The problem – In the data below, set down exactly the lines from the one containing "height: 44px ->" up to and including the one containing "font-size: 12px ->". Leave the pictures out.
Data for the task Start Marker
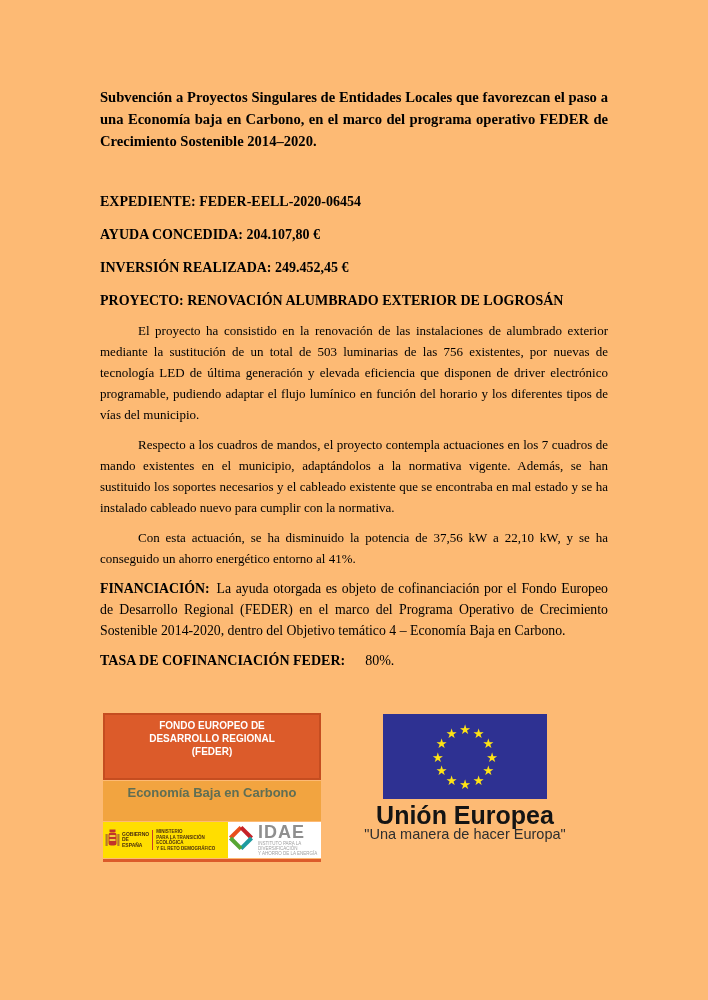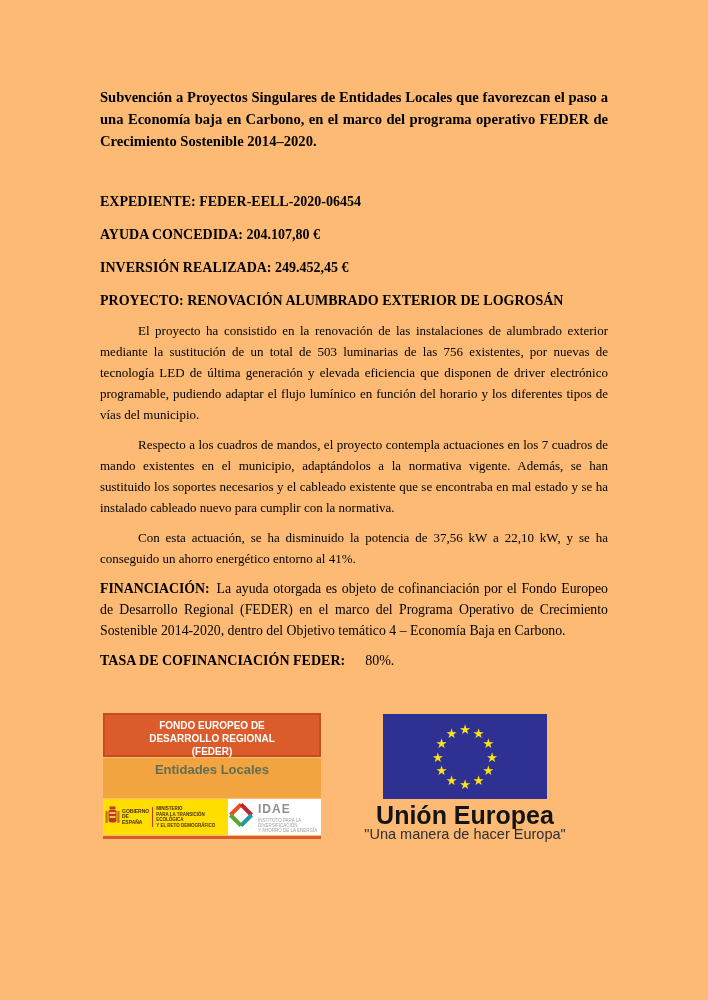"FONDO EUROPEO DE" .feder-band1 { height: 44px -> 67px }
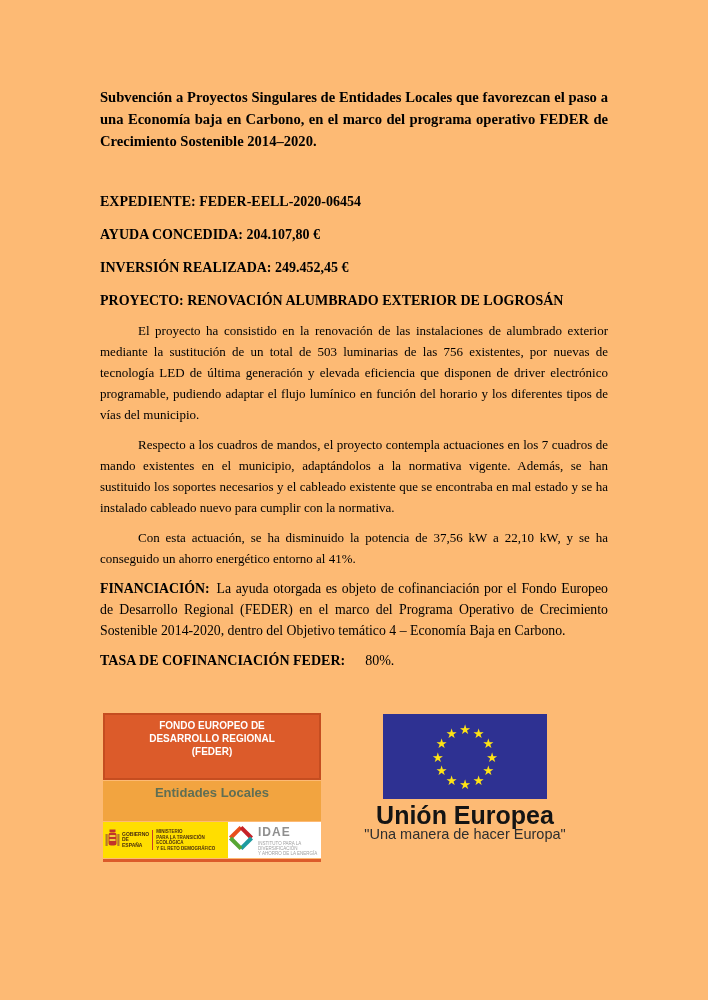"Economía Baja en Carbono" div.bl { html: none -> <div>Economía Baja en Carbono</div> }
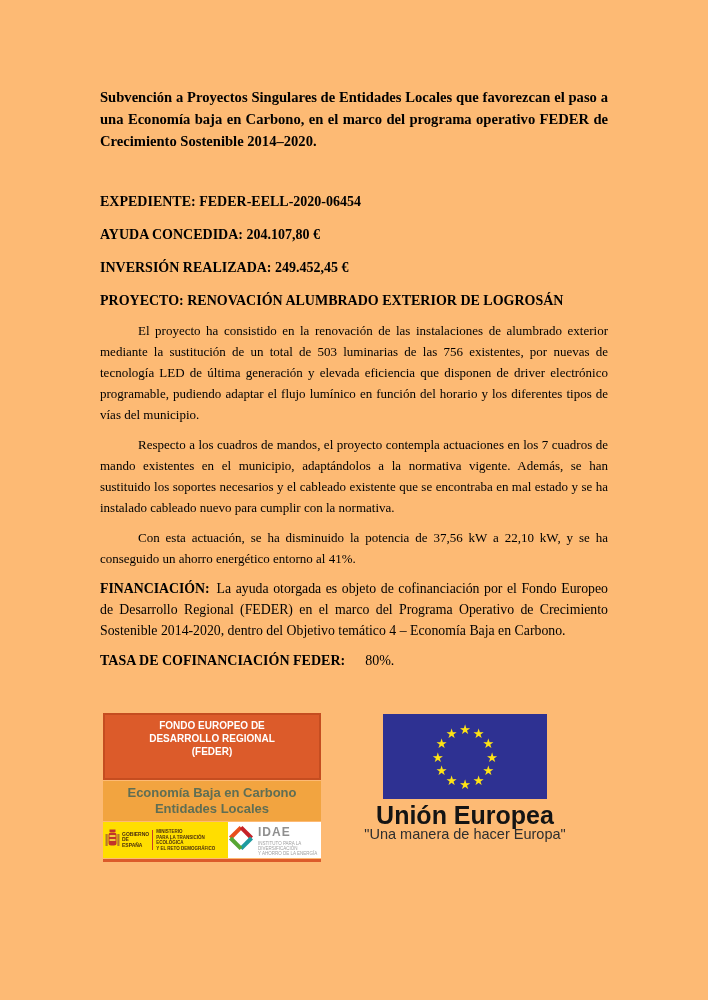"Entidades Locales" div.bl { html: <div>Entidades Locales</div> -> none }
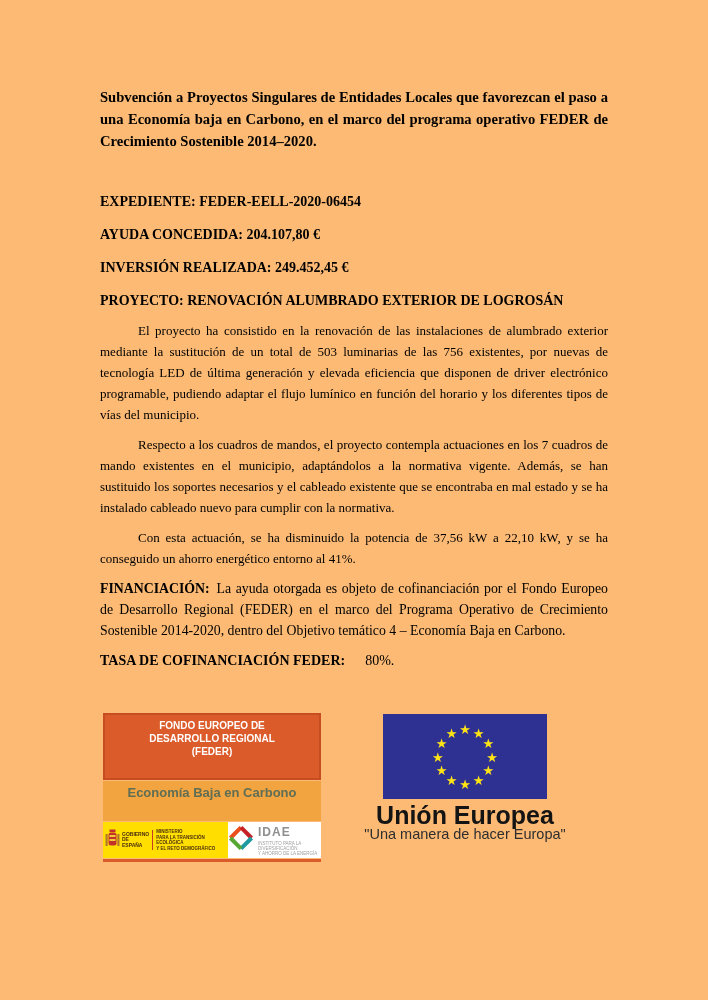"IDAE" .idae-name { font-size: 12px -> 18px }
Data for the task End Marker
Data for the task Start Marker
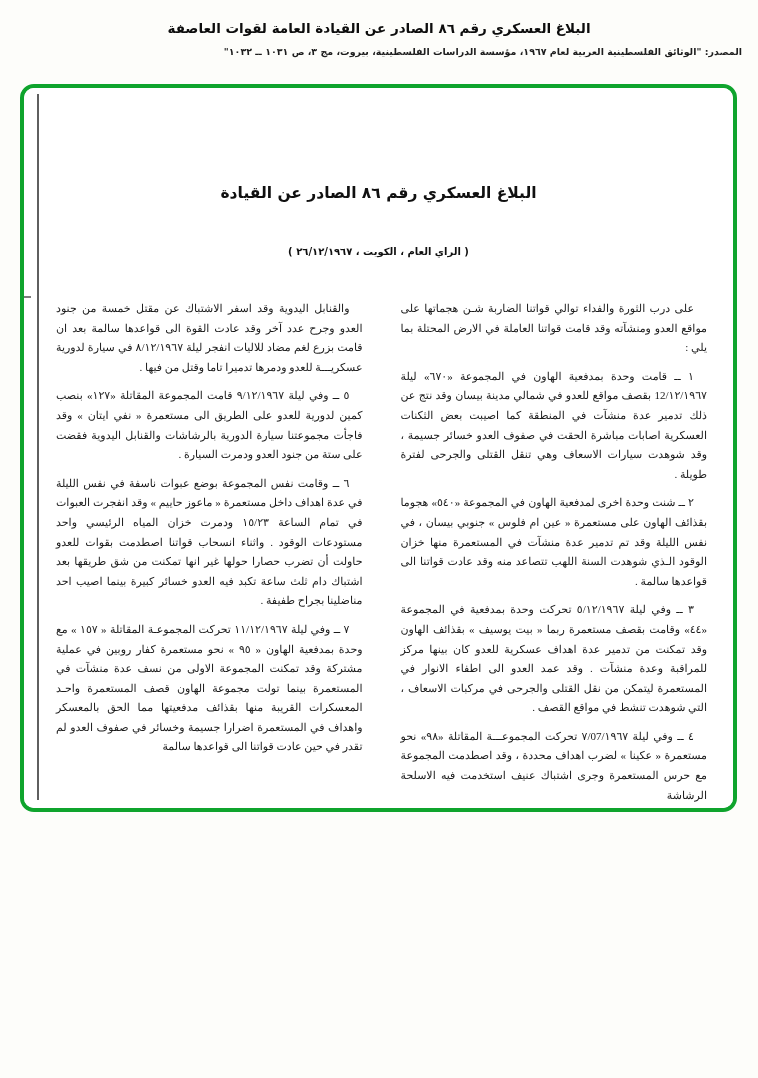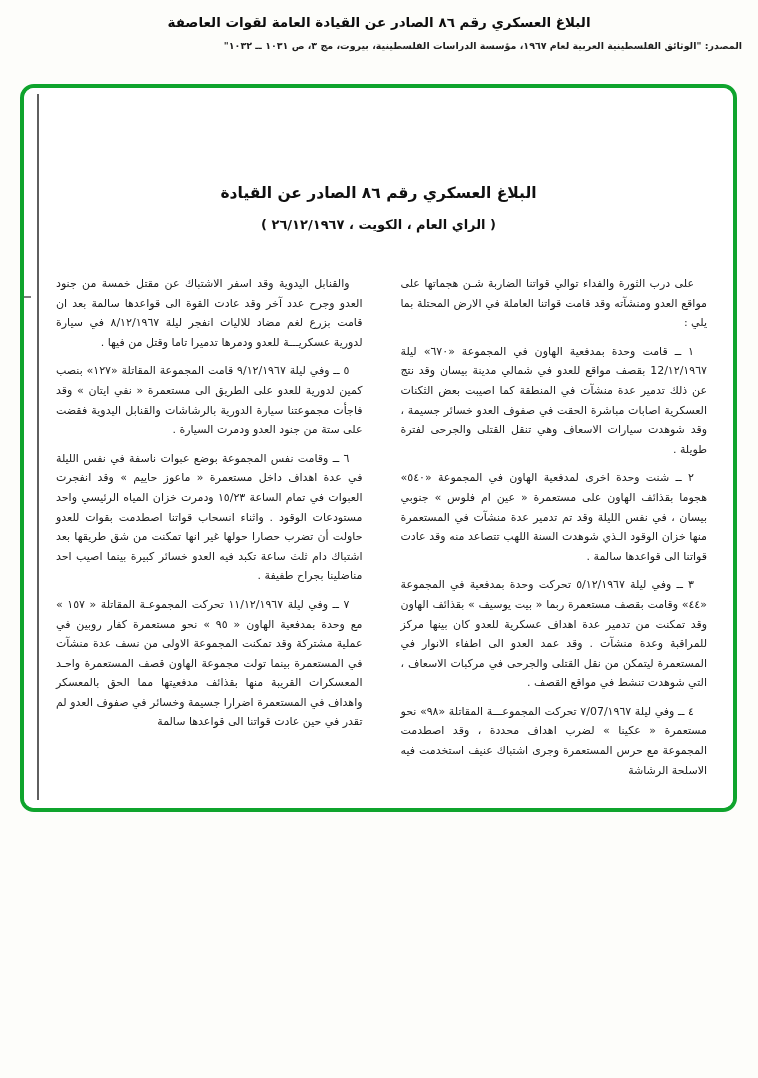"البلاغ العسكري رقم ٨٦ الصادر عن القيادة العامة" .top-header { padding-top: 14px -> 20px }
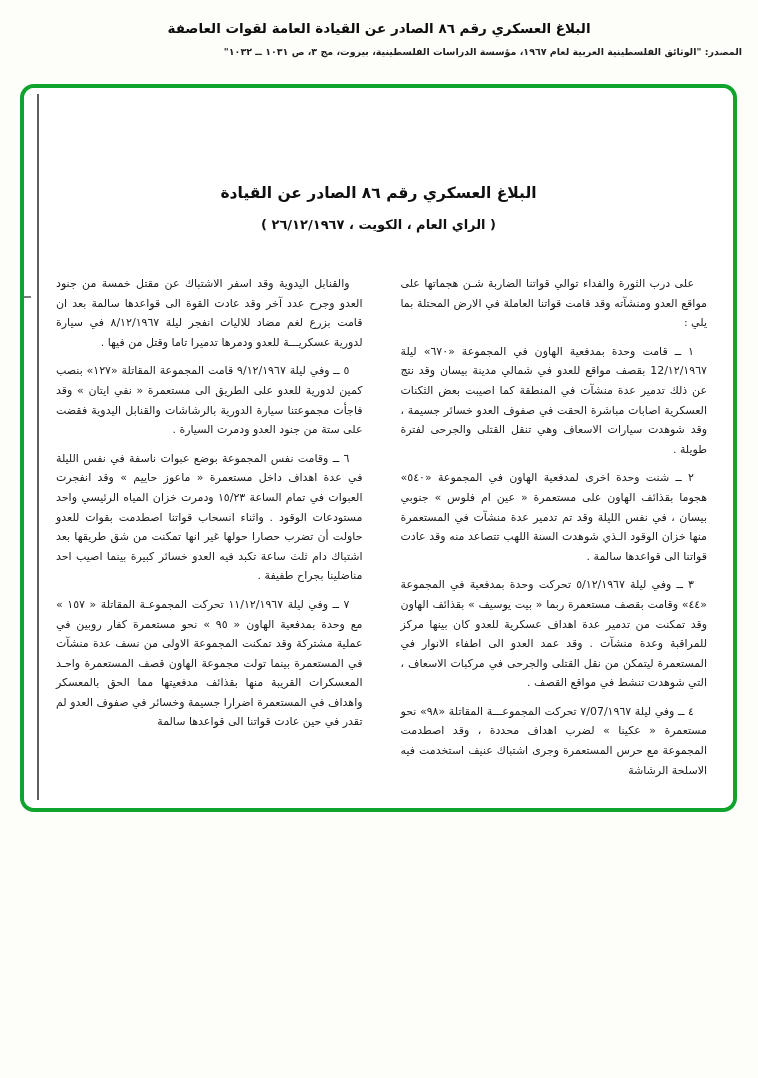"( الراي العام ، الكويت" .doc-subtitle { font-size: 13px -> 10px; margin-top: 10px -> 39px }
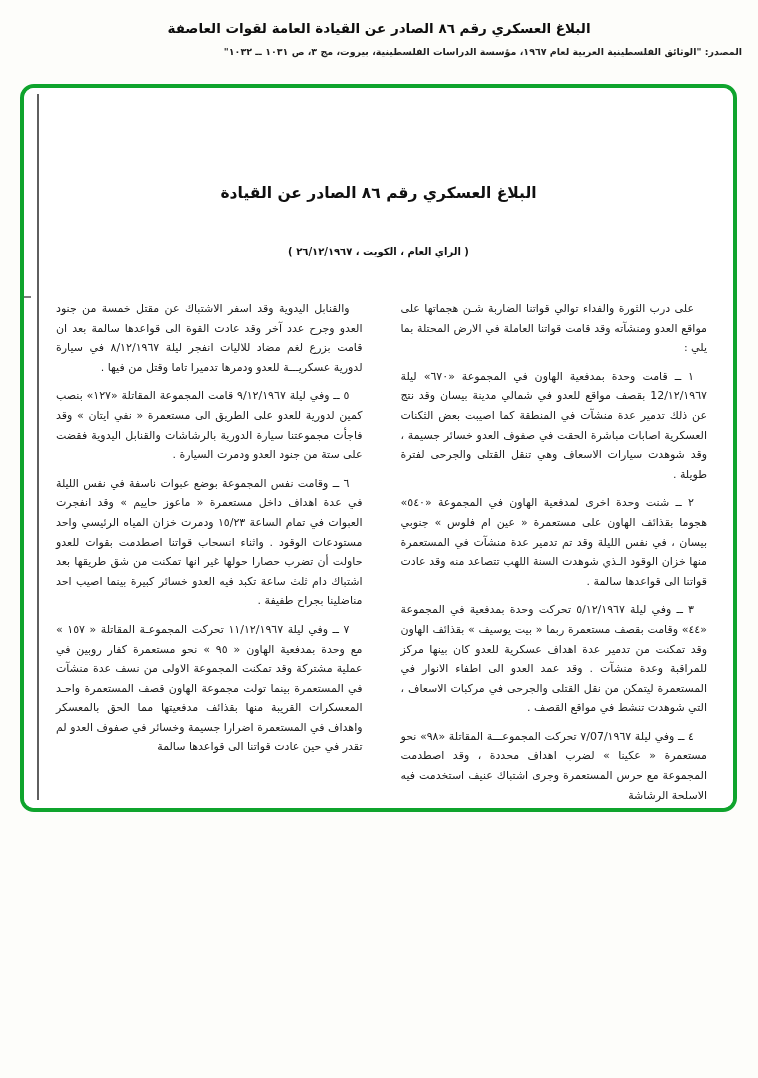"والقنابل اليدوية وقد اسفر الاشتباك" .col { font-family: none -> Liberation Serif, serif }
Data for the task End Marker
Solution to this task –
"FONDO EUROPEO DE" .feder-band1 { height: 44px -> 67px }
"Economía Baja en Carbono" div.bl { html: none -> <div>Economía Baja en Carbono</div> }
"Entidades Locales" div.bl { html: <div>Entidades Locales</div> -> none }
"IDAE" .idae-name { font-size: 12px -> 18px }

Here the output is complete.